## short communications

## An algorithm for the automatic deglitching of X-ray absorption spectroscopy data

^{a}Department of Civil and Environmental Engineering, Northwestern University, 2145 Sheridan Road, Evanston, USA, and ^{b}Department of Construction Engineering and Management, University of Talca, Camino Los Niches Km 1, Curicó, Chile^{*}Correspondence e-mail: jf-gaillard@northwestern.edu

Analysis of X-ray absorption spectroscopy data often involves the removal of artifacts or *glitches* from the acquired signal, a process commonly known as *deglitching*. Glitches result either from specific orientations of monochromator crystals or from scattering by crystallites in the sample itself.
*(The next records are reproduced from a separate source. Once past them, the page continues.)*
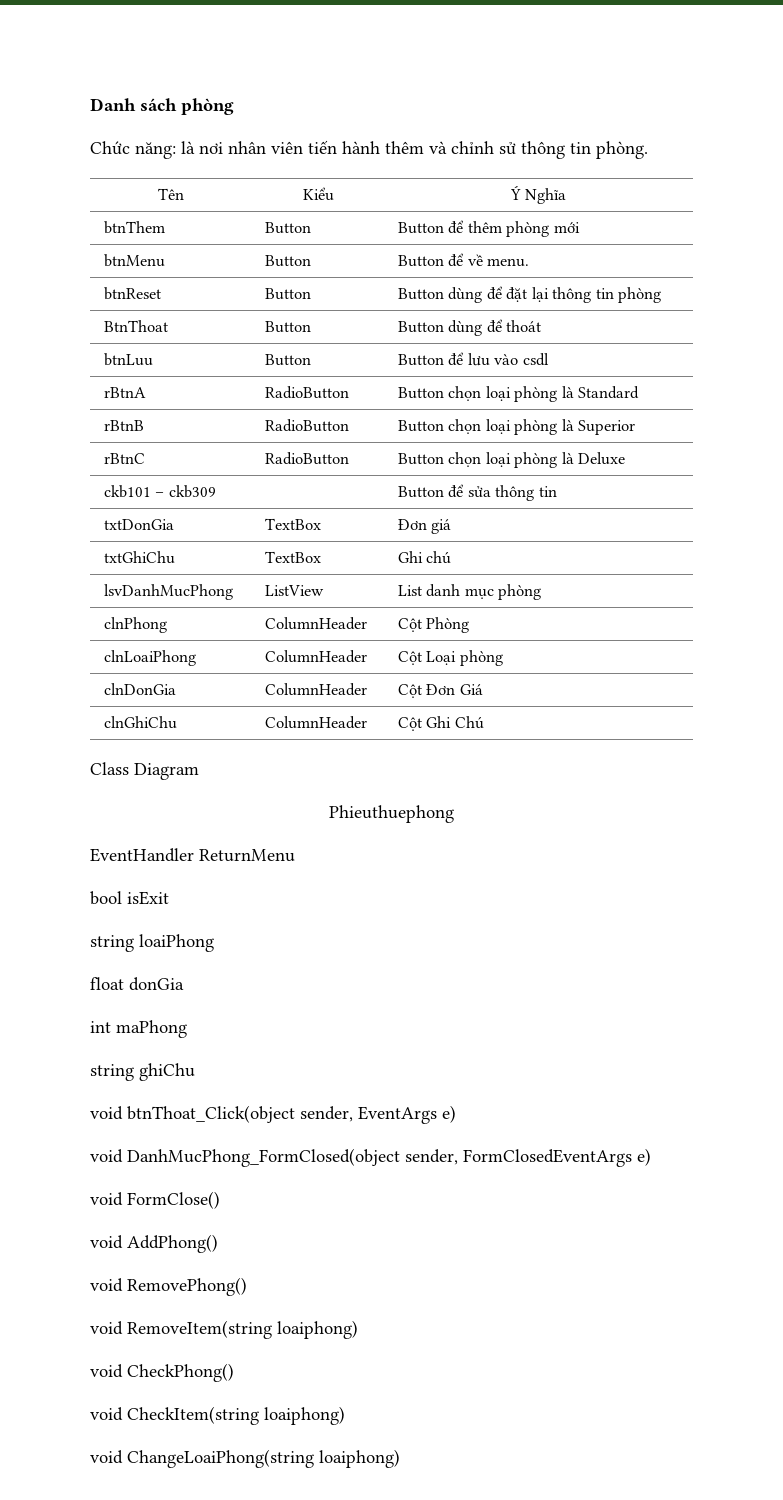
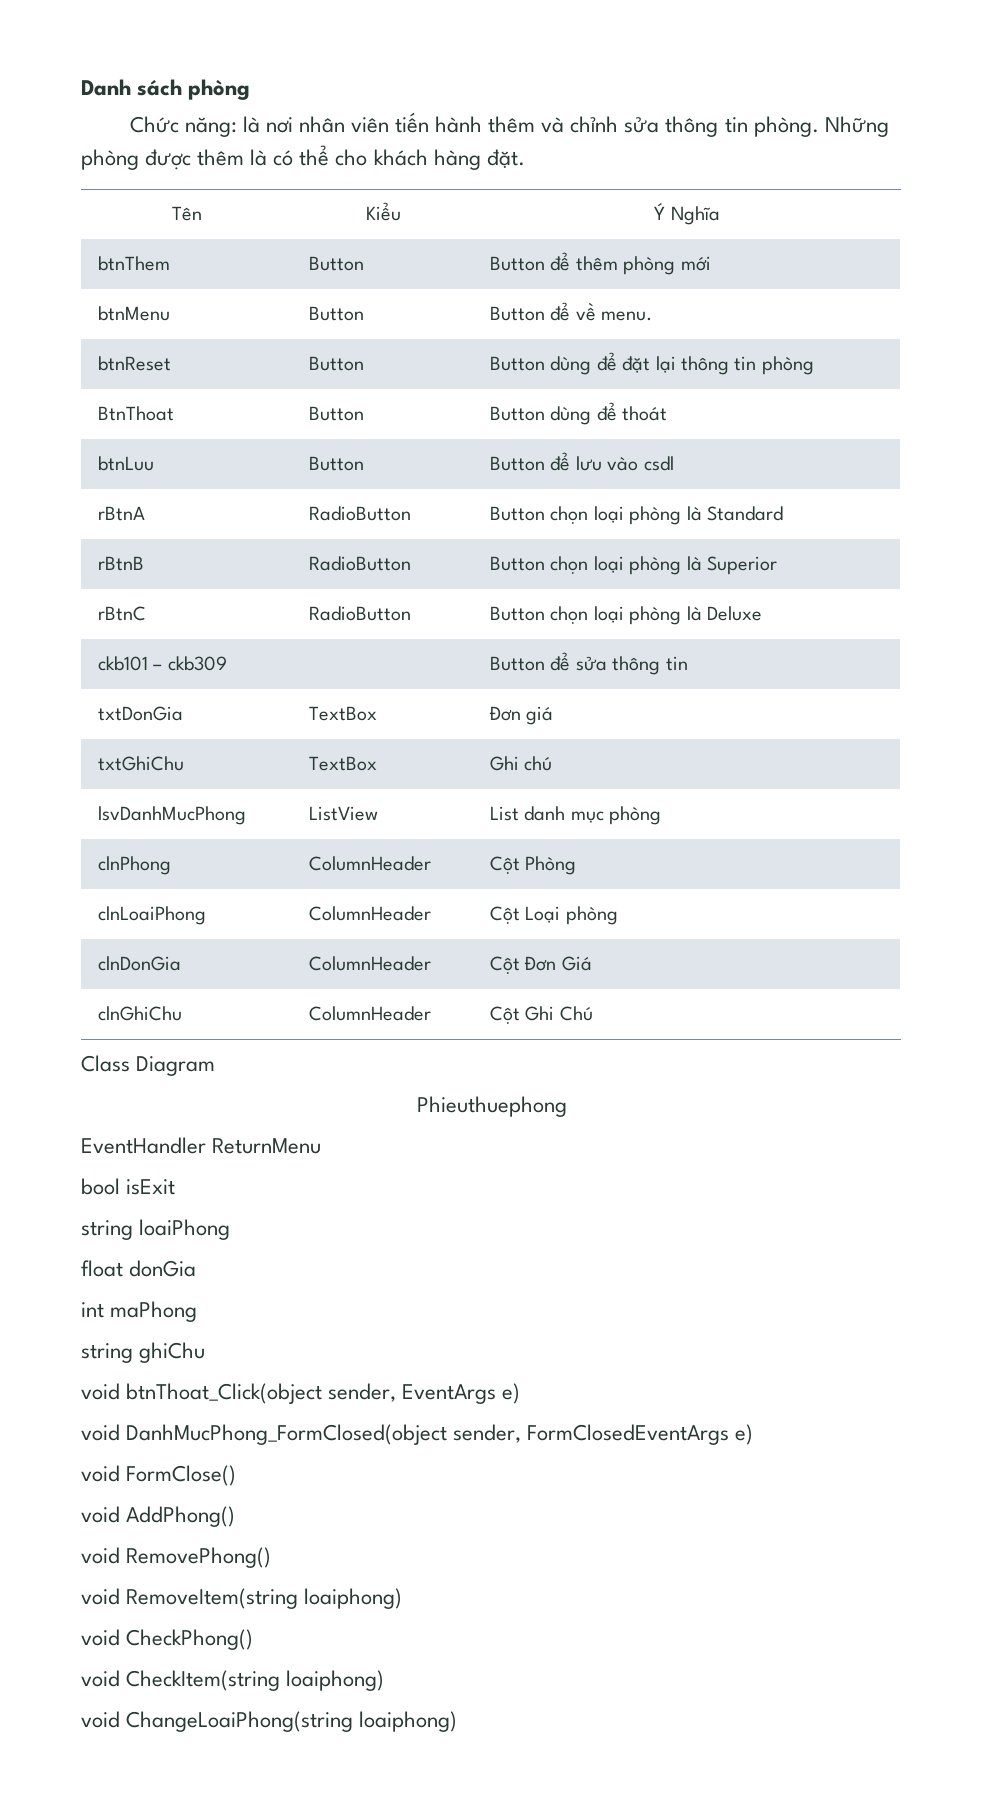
- Chức năng: là nơi nhân viên tiến hành thêm và chỉnh sử thông tin phòng.
+ Chức năng: là nơi nhân viên tiến hành thêm và chỉnh sửa thông tin phòng. Những phòng được thêm là có thể cho khách hàng đặt.

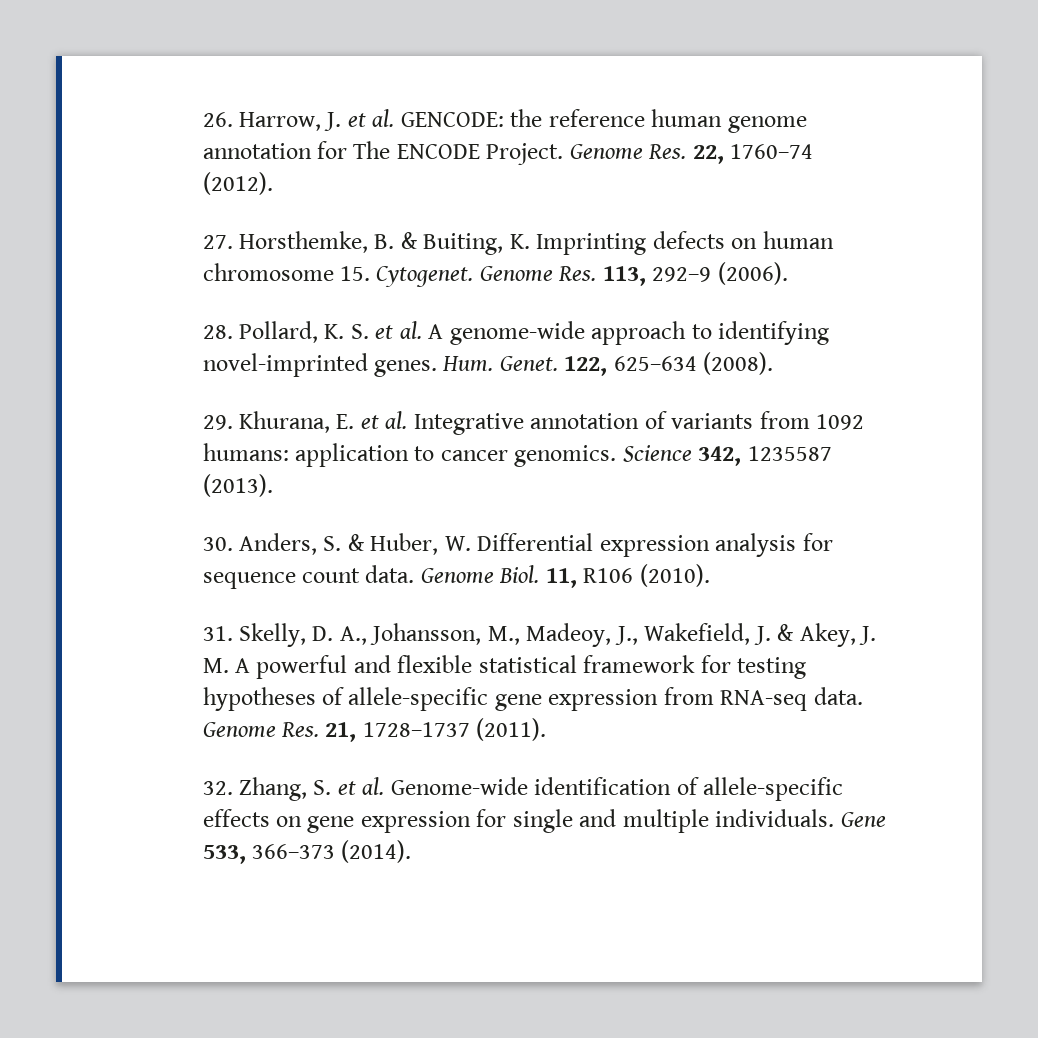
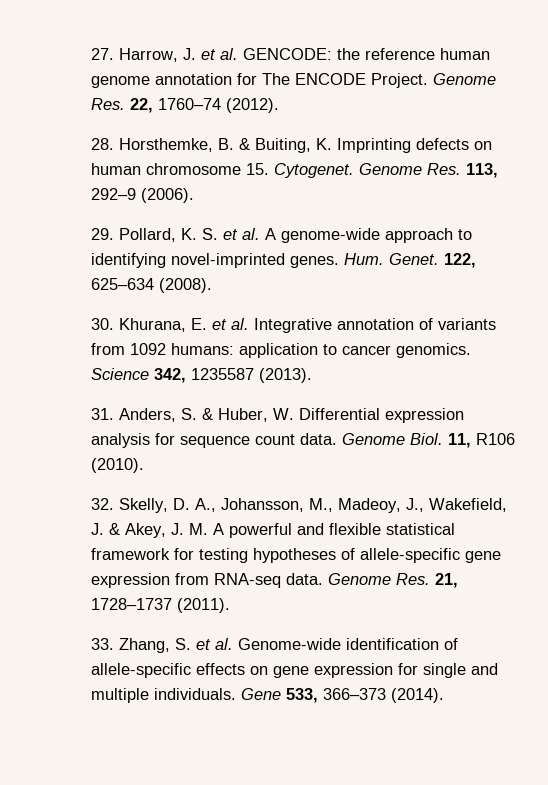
- 26. Harrow, J. et al. GENCODE: the reference human genome annotation for The ENCODE Project.
+ 27. Harrow, J. et al. GENCODE: the reference human genome annotation for The ENCODE Project.
- 27. Horsthemke, B. & Buiting, K. Imprinting defects on human chromosome 15. Cytogenet.
+ 28. Horsthemke, B. & Buiting, K. Imprinting defects on human chromosome 15. Cytogenet.
- 28. Pollard, K. S. et al. A genome-wide approach to identifying novel-imprinted genes.
+ 29. Pollard, K. S. et al. A genome-wide approach to identifying novel-imprinted genes.
- 29. Khurana, E. et al. Integrative annotation of variants from 1092 humans: application to cancer genomics.
+ 30. Khurana, E. et al. Integrative annotation of variants from 1092 humans: application to cancer genomics.
- 30. Anders, S. & Huber, W. Differential expression analysis for sequence count data.
+ 31. Anders, S. & Huber, W. Differential expression analysis for sequence count data.
- 31. Skelly, D. A., Johansson, M., Madeoy, J., Wakefield, J. & Akey, J. M. A powerful and flexible statistical framework for testing hypotheses of allele-specific gene expression from RNA-seq data.
+ 32. Skelly, D. A., Johansson, M., Madeoy, J., Wakefield, J. & Akey, J. M. A powerful and flexible statistical framework for testing hypotheses of allele-specific gene expression from RNA-seq data.
- 32. Zhang, S. et al. Genome-wide identification of allele-specific effects on gene expression for single and multiple individuals.
+ 33. Zhang, S. et al. Genome-wide identification of allele-specific effects on gene expression for single and multiple individuals.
Since the precise energy – or wavelength – location and the intensity of glitches in a spectrum cannot always be predicted, deglitching is often performed on a per spectrum basis by the analyst. Some routines have been proposed, but they are prone to arbitrary selection of spectral artifacts and are often inadequate for processing large data sets. Here, a statistically robust algorithm, implemented as a Python program, for the automatic detection and removal of glitches that can be applied to a large number of spectra, is presented. It uses a Savitzky–Golay filter to smooth spectra and the generalized extreme Studentized deviate test to identify outliers. Robust, repeatable, and selective removal of glitches is achieved using this algorithm.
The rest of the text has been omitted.